### [Problem to work on]
Only the lines that hold "author" should be in the answer, each copied from the data below.

### [Listed entries]
━━━━━━━━━━━━━━━━

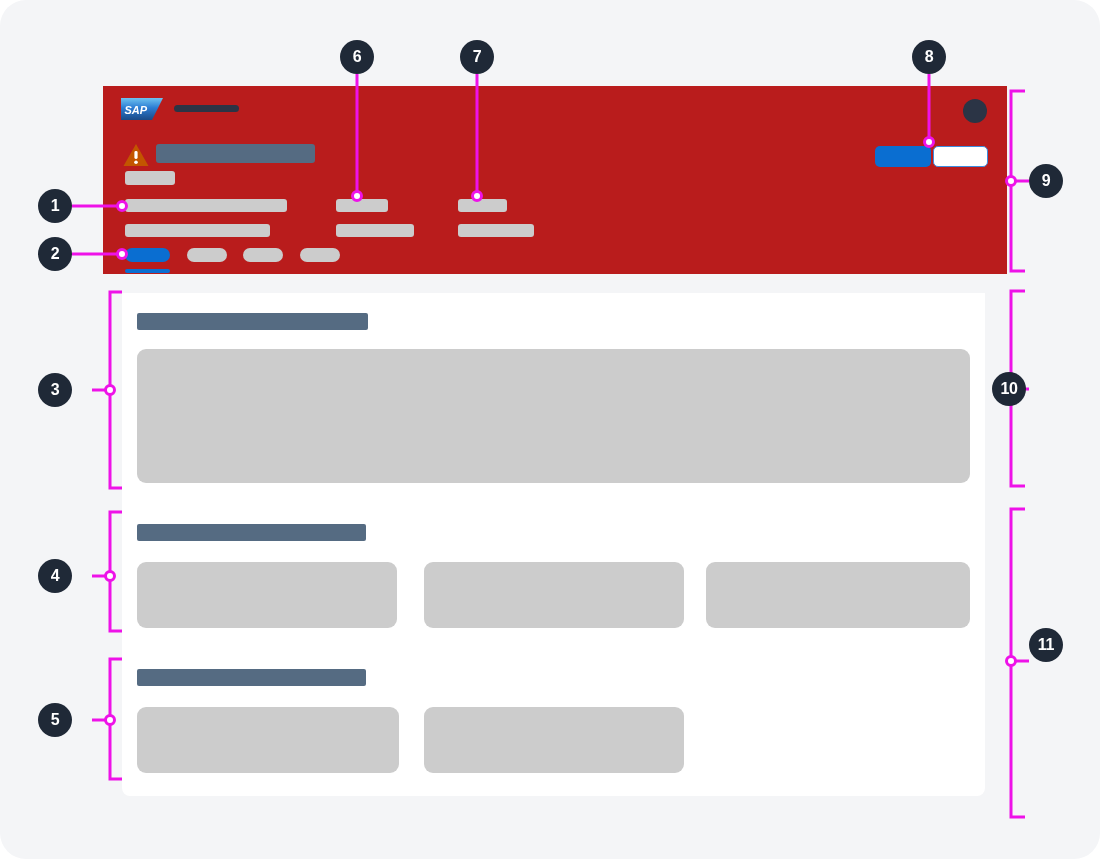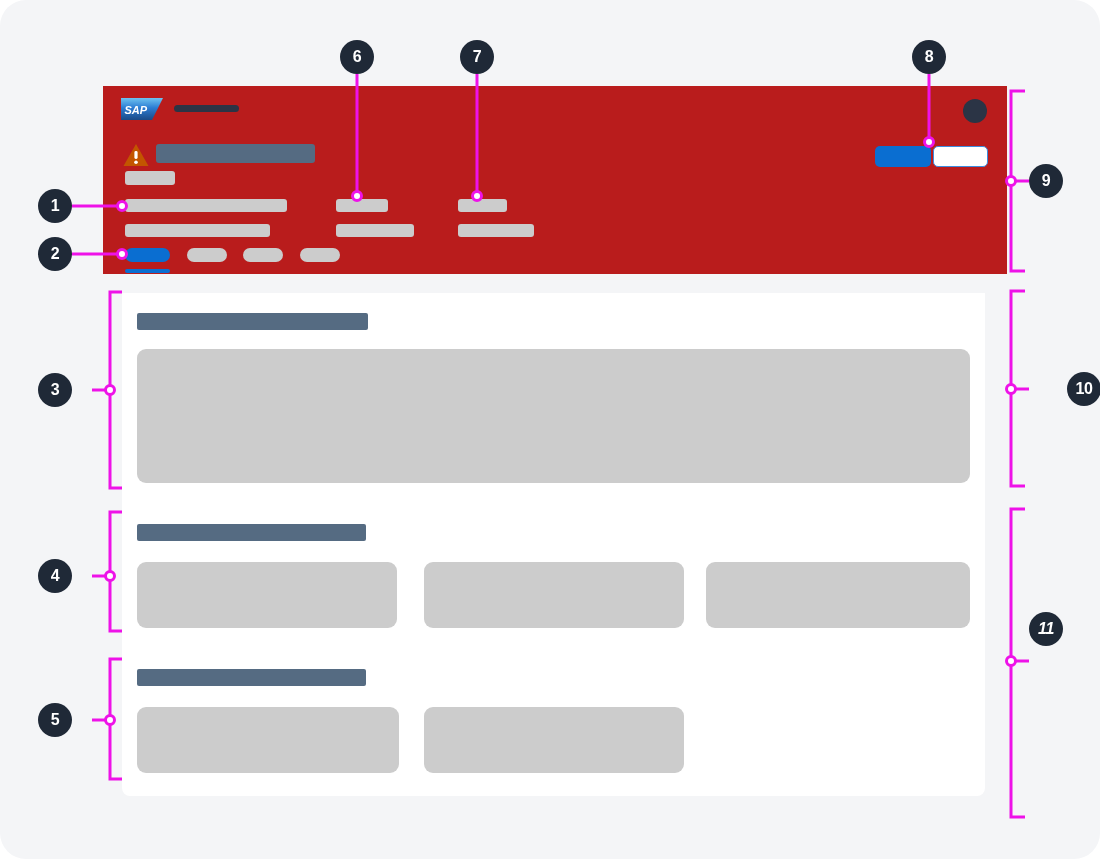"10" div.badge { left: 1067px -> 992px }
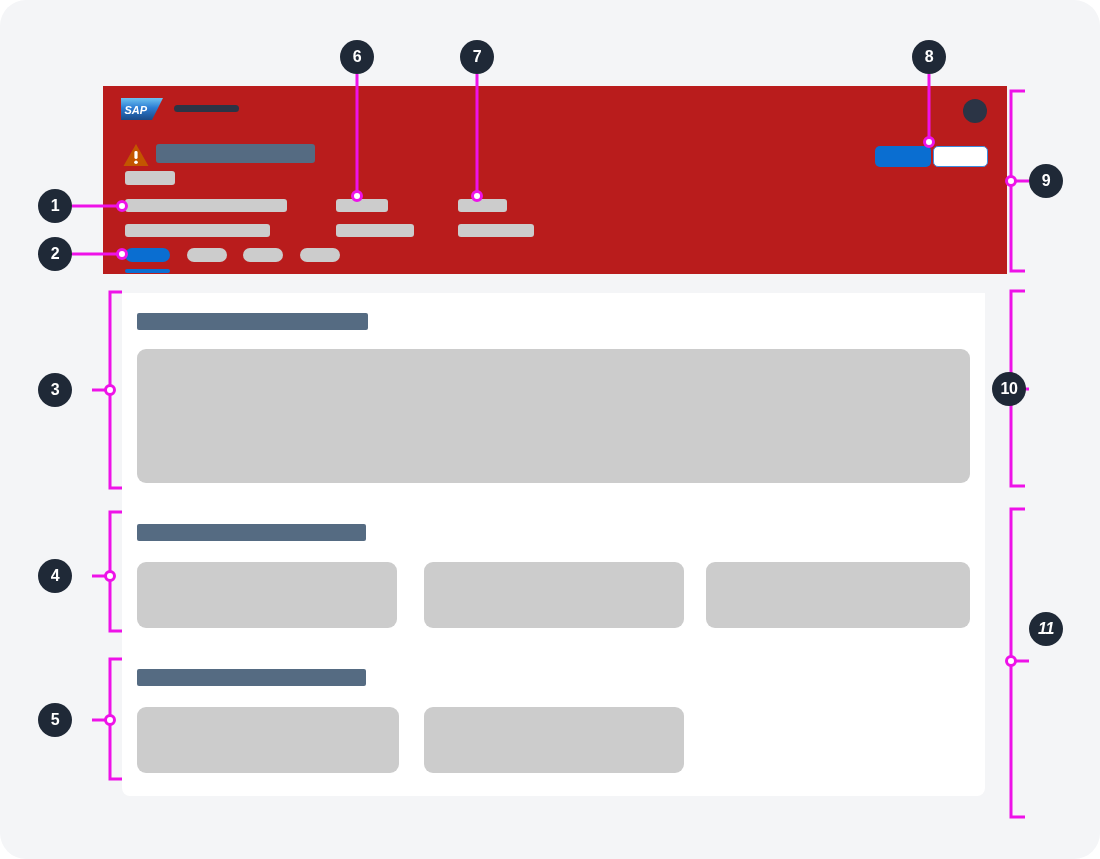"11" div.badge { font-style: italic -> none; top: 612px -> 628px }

━━━━━━━━━━━━━━━━

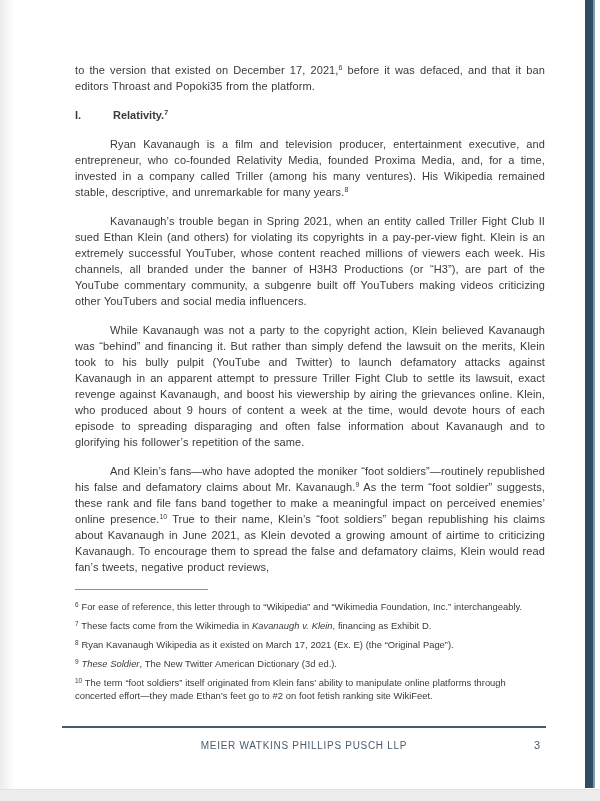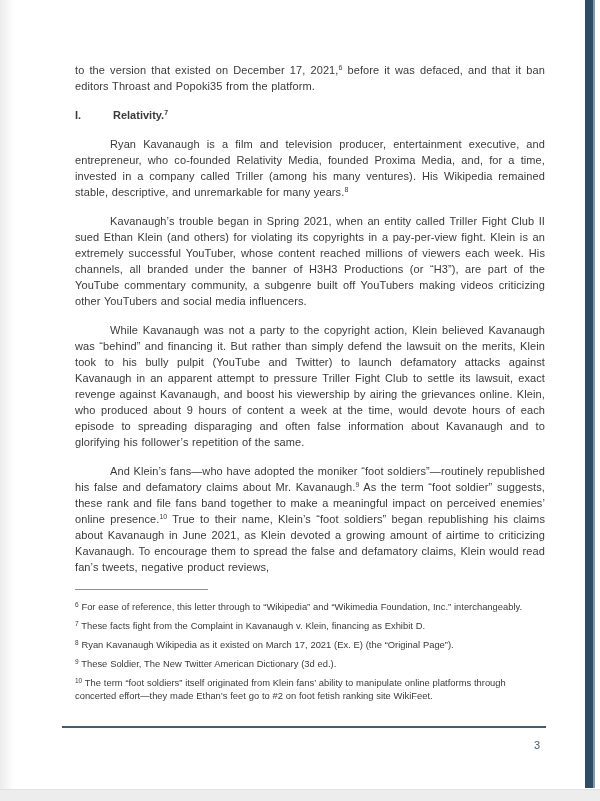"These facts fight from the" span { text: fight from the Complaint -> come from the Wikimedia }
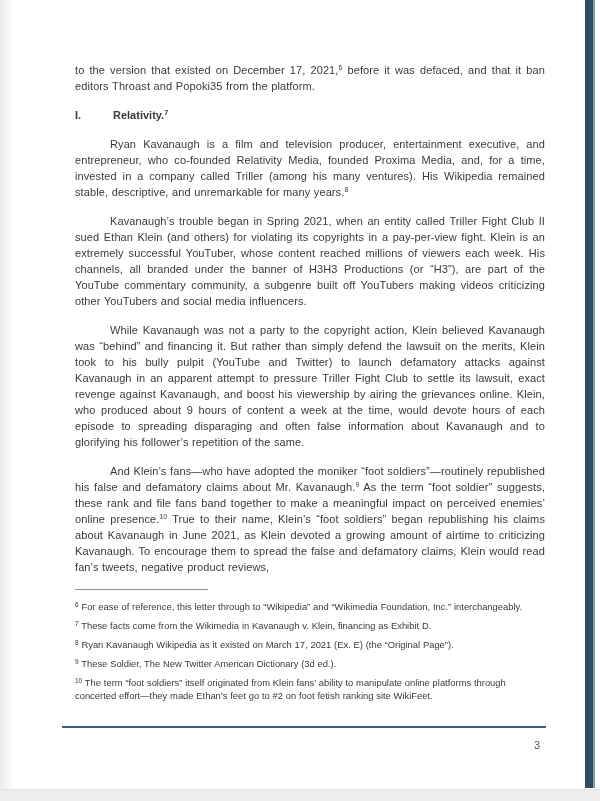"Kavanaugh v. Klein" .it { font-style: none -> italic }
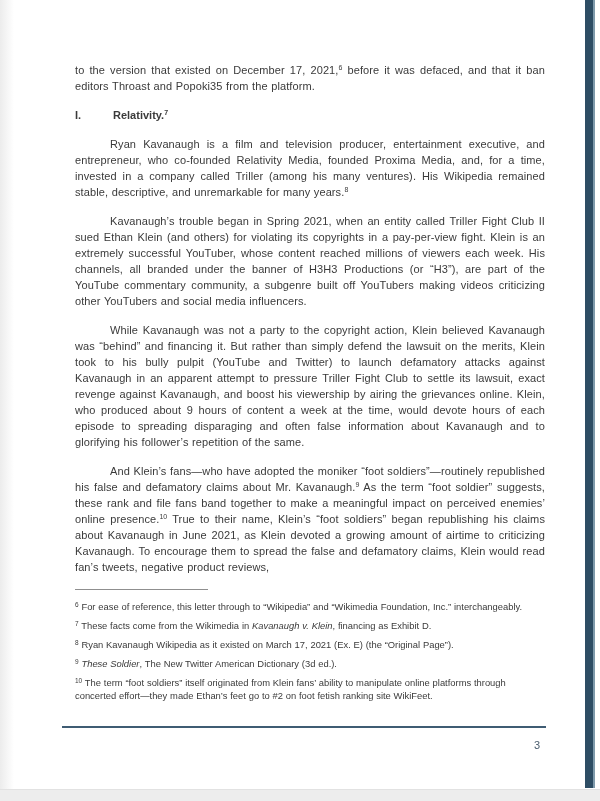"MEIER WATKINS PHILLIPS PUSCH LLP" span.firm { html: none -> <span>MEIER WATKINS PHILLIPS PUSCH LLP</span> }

━━━━━━━━━━━━━━━━

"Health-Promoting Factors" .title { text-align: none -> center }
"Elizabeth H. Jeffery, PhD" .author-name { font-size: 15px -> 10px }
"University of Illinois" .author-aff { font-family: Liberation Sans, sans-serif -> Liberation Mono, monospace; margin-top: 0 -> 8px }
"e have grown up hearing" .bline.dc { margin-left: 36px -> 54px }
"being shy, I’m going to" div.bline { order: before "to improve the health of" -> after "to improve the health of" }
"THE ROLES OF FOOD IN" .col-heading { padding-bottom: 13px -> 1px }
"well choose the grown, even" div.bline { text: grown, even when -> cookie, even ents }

━━━━━━━━━━━━━━━━

### [Exercise result]
"Elizabeth H. Jeffery, PhD" .author-name { font-size: 15px -> 10px }
"University of Illinois" .author-aff { font-family: Liberation Sans, sans-serif -> Liberation Mono, monospace; margin-top: 0 -> 8px }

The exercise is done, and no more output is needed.